One day when I was a kid I went for a walk in the old abandoned rock quarries by my dad’s house in Athens. I came across a neatly wrapped white package, about the size of a cigarette box. It was so perfectly taped and pristine white that it instantly grabbed my attention. I picked it up and started unwrapping it. I’m not sure what I expected to find. It was certainly something of value, or it wouldn’t have been packaged so carefully, so meticulously.

The inner part of the package was carefully covered in gauze. I felt something solid and at the same time soft on the inside. As the last piece of the gauze came free I found myself holding a slightly decayed severed finger. I stared at it unbelieving.
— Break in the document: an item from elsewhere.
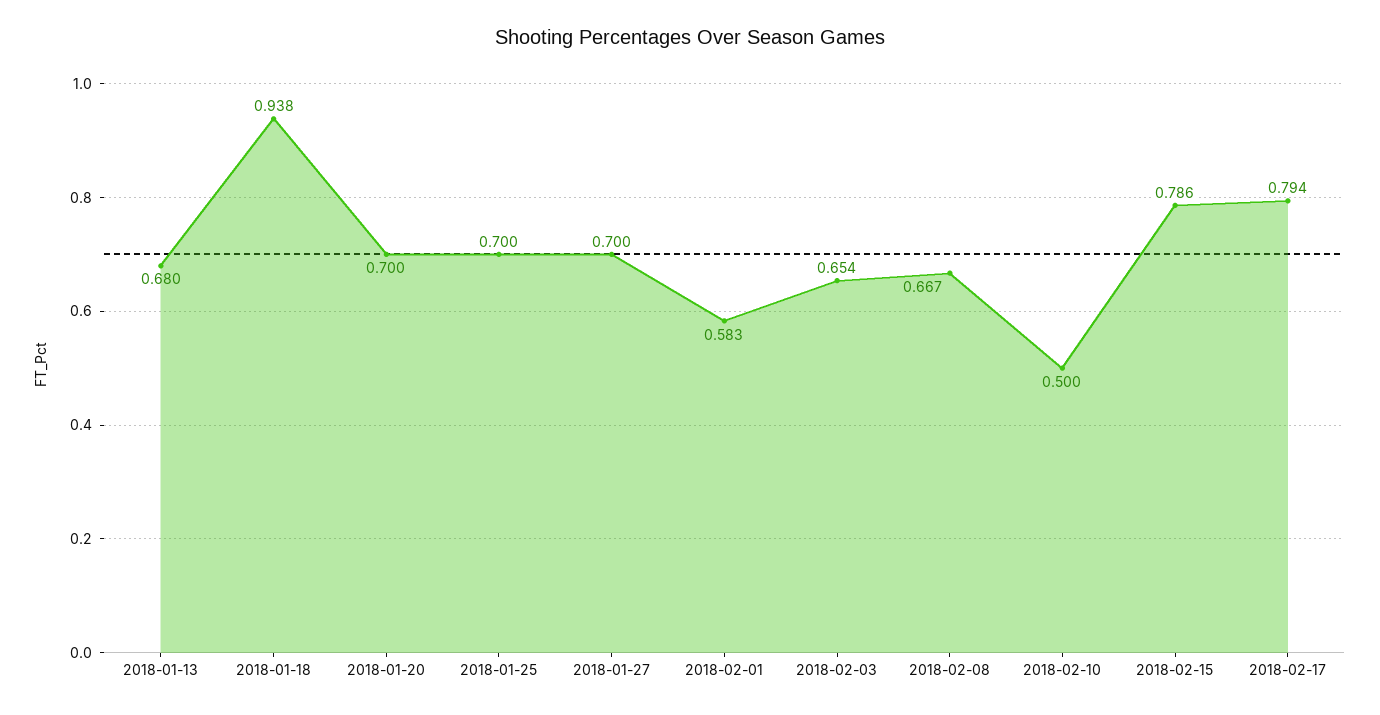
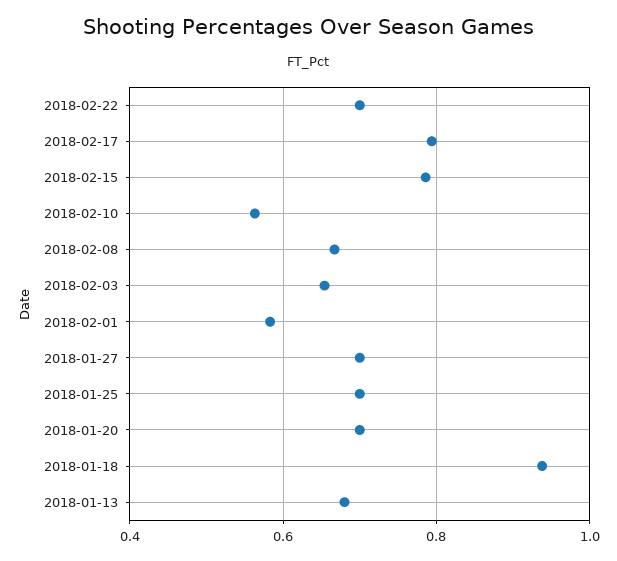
2018-02-10: 0.5 -> 0.56
2018-02-22: none -> 0.7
When it finally occurred to me what I was holding, I dropped it the way someone drops a scalding pot they have accidentally picked up. My body shuttered and I felt ill, a deep nausea reeking havoc from my stomach all the way through my neck and up to my eyeballs. I turned and ran as fast as I could. I imagined Satan’s hounds chasing me out of the quarries, sharp, slimy teeth snapping, nipping, slicing at my legs. I barely made it home in one piece.

As the years rolled by I forgot about the finger, though a deep-rooted fear of severed limbs and detached body parts remained imbedded in my subconscious. I avoided thinking about chopped or damaged body parts. That all changed when my girlfriend Lisa started medical school. Lisa’s severed limb and damaged body stories became more and more gruesome as the days and semesters rolled by. At first there were the high trauma cases from the emergency room she frequented, images of dangling limbs, bashed-in faces, small clean bullet holes, overdosed teenagers and prostitutes with needles broken off in their bruised arms. To the wide-eyed crowd that were Lisa’s and my friends, these tales were like gasoline to the imagination, fuel to creativity and opinion, an apotheosis of our general belief that society had gone to hell and we were all scavengers in a right-wing, conservative, out-of-our-control chaos. Okay, maybe that was my opinion back then. Mostly, the stories were gory imagery to image-starved minds. I listened transfixed, a reaction akin to looking at a fresh car wreck on the side of the highway.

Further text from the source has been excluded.